--- Data ---
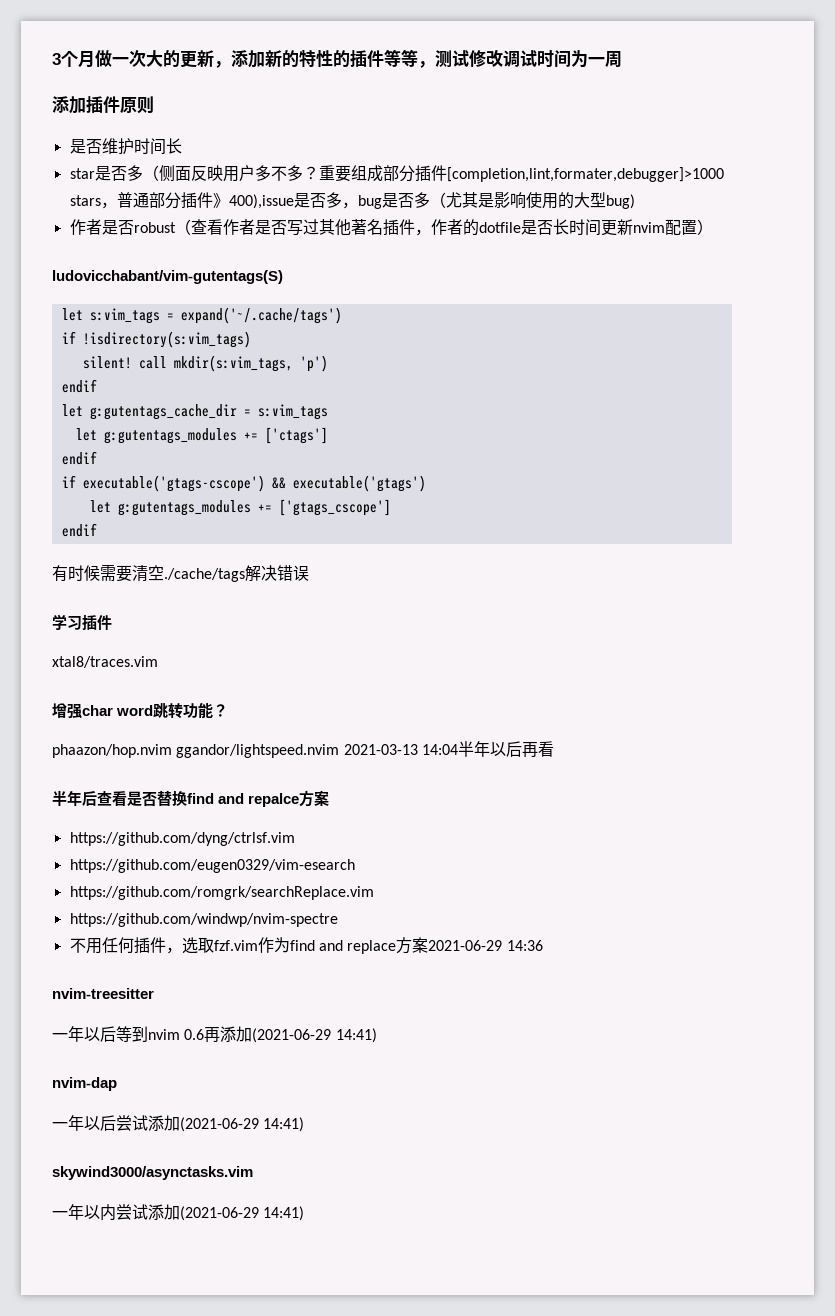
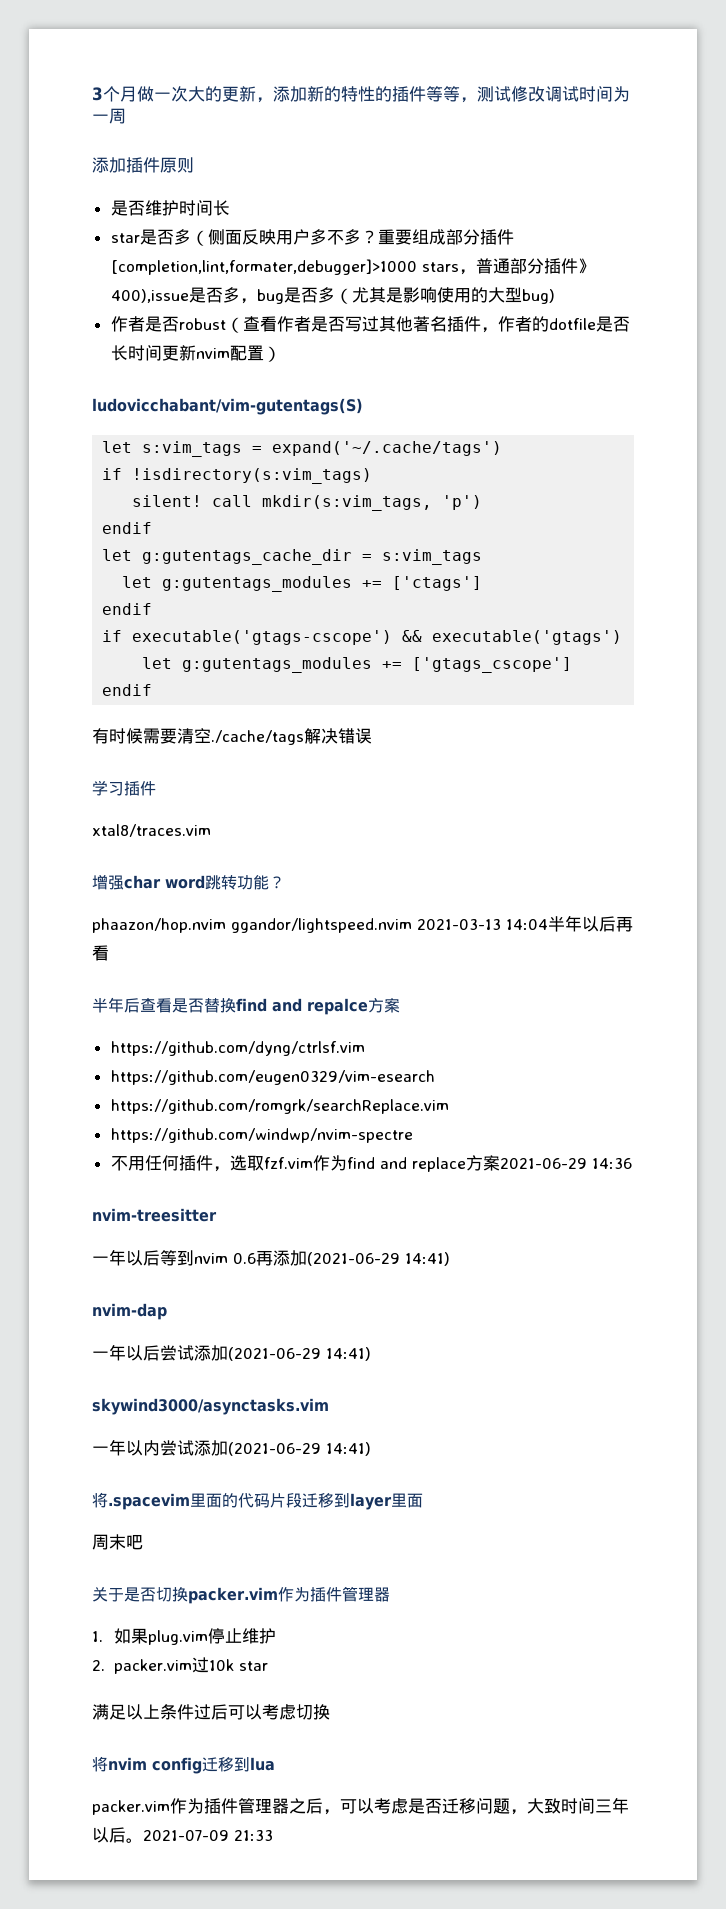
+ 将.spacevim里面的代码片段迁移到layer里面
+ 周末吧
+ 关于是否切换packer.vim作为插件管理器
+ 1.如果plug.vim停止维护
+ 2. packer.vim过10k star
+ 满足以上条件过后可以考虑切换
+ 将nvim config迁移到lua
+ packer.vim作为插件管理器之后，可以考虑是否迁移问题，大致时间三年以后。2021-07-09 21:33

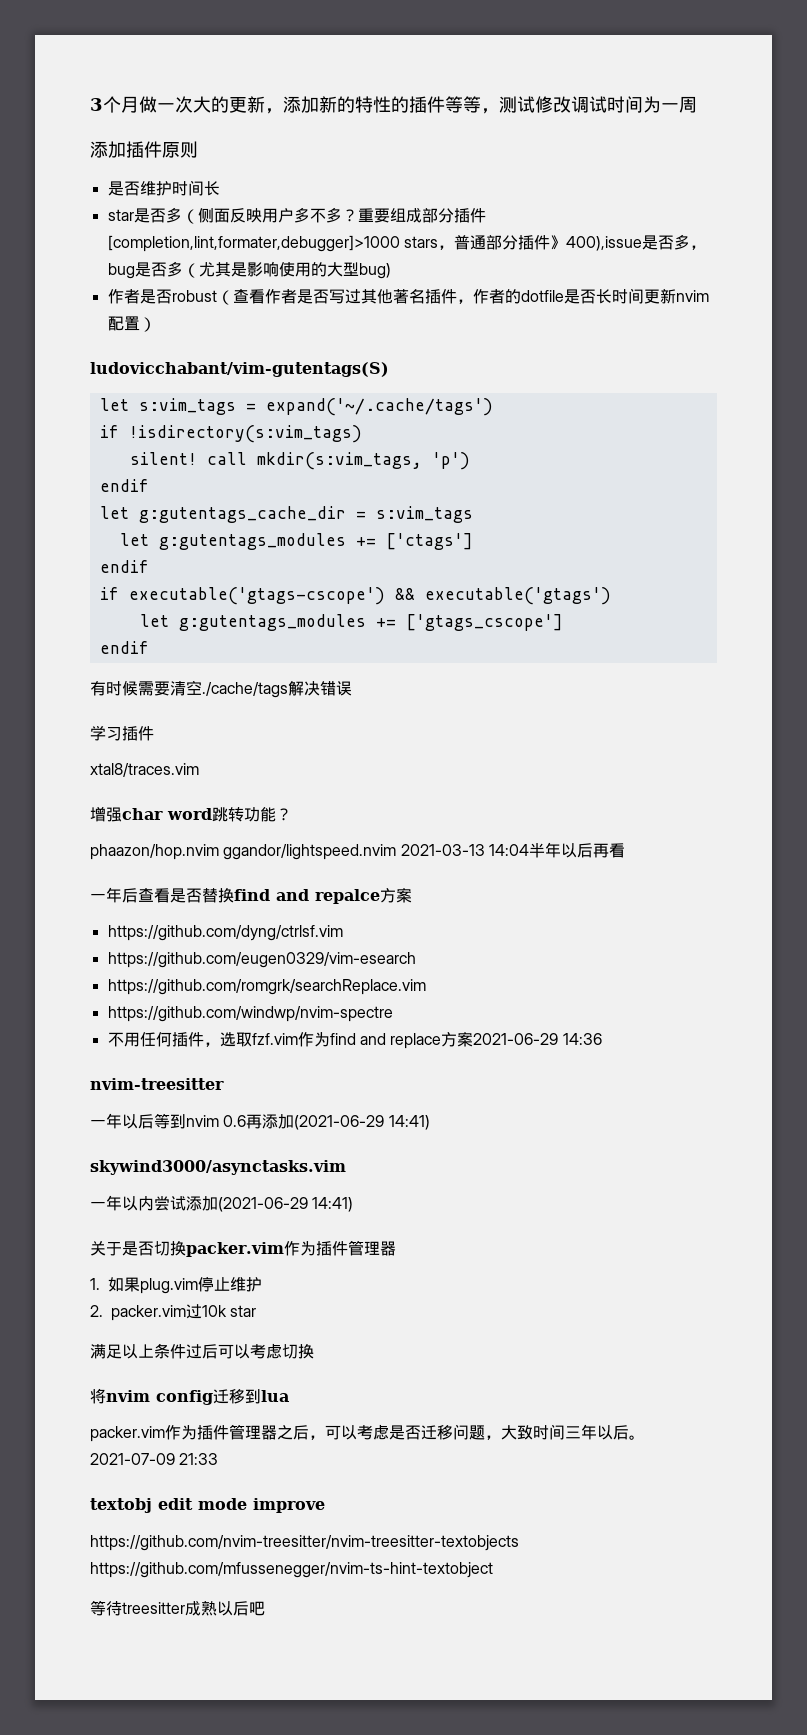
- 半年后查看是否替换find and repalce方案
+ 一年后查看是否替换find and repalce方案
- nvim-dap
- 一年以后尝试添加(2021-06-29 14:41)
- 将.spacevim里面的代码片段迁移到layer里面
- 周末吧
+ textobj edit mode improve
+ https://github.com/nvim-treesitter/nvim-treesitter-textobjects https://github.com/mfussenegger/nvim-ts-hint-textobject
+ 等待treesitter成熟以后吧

==

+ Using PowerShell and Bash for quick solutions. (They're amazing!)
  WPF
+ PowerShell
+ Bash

--- Directions for this task ---
To answer, copy each line from the material above that has the word "repalce方案".

--- Task result ---
- 半年后查看是否替换find and repalce方案
+ 一年后查看是否替换find and repalce方案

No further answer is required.